Leserbriefe / 26.05.2026 • 10:45 Uhr
Leserbrief: Weltmetropole am Bodensee

Bregenz nennt sich gerne Kulturstadt und internationale Destination am Bodensee. Doch viele Einheimische erleben mittlerweile etwas ganz anderes. Die Preise in Gastronomie und Tourismus steigen ständig weiter. Für alles gibt es Erklärungen: Krisen, Inflation, Kriege, Energiepreise. Gleichzeitig arbeiten viele Menschen in der Gastronomie unter enormem Druck – oft ohne angemessene Bezahlung oder echte Wertschätzung. Viele Mitarbeitende kommen heute aus aller Welt und leisten hervorragende Arbeit. Ohne sie würde vieles gar nicht mehr funktionieren. Aber auch die wenigen einheimischen Kräfte verdienen Respekt und Anerkennung. Was viele Menschen zunehmend stört: Bregenz verlangt teilweise Preise wie große internationale Städte oder Luxusdestinationen – bietet dafür aber oft weder denselben Service noch dieselbe Qualität oder Infrastruktur. Eine Bahnlinie mitten durch die Stadt.

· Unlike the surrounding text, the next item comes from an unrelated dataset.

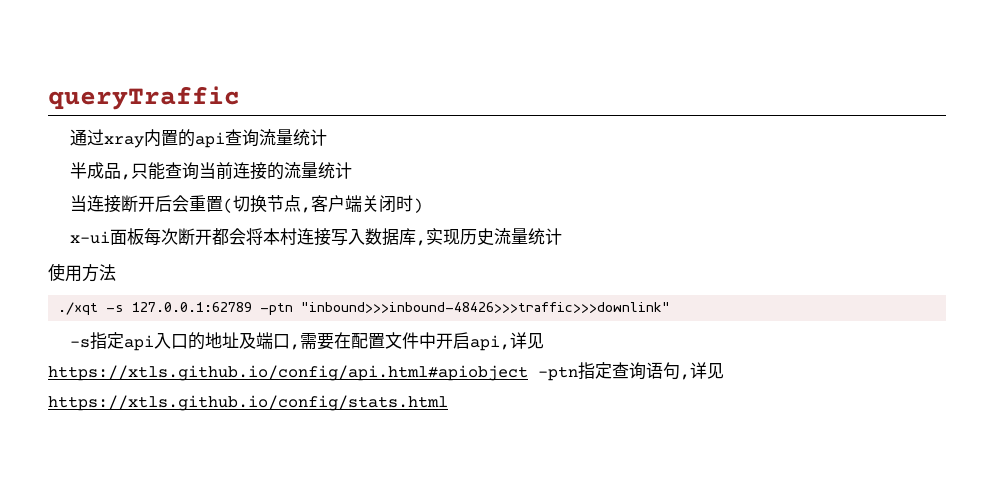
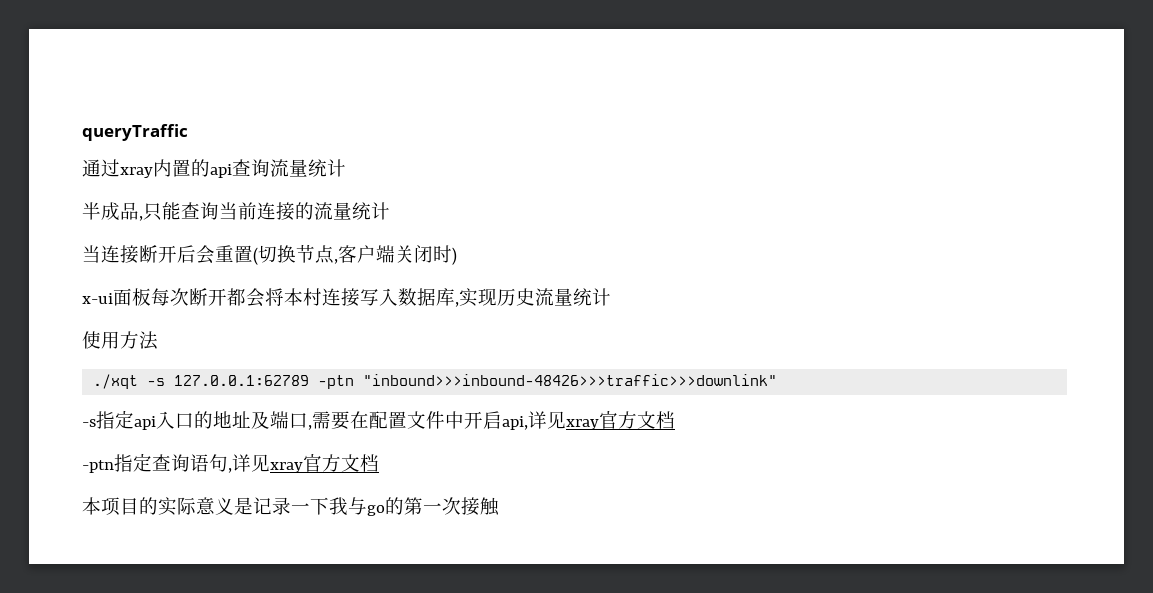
- -s指定api入口的地址及端口,需要在配置文件中开启api,详见https://xtls.github.io/config/api.html#apiobject -ptn指定查询语句,详见https://xtls.github.io/config/stats.html
+ -s指定api入口的地址及端口,需要在配置文件中开启api,详见xray官方文档
+ -ptn指定查询语句,详见xray官方文档
+ 本项目的实际意义是记录一下我与go的第一次接触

Teilweise verbauter Zugang zum See. Und trotzdem präsentiert man sich manchmal, als wäre man die große Weltmetropole am Bodensee. Kultur ist wichtig. Die Festspiele sind wichtig. Das Kunsthaus hat Bedeutung. Aber vielleicht wäre etwas mehr Ehrlichkeit, Bodenhaftung und Respekt gegenüber den Menschen, die hier leben und arbeiten, wichtiger als ständige Selbstdarstellung. Der Film „Nachts sind alle Katzen grau“ hat vielleicht mehr echte Realität dieser Region eingefangen als jede Tourismusbroschüre. Denn am Ende wünschen sich viele Einheimische vor allem eines: ein normales, lebenswertes Bregenz – ohne Größenwahn, aber mit Qualität, Fairness und echter Menschlichkeit.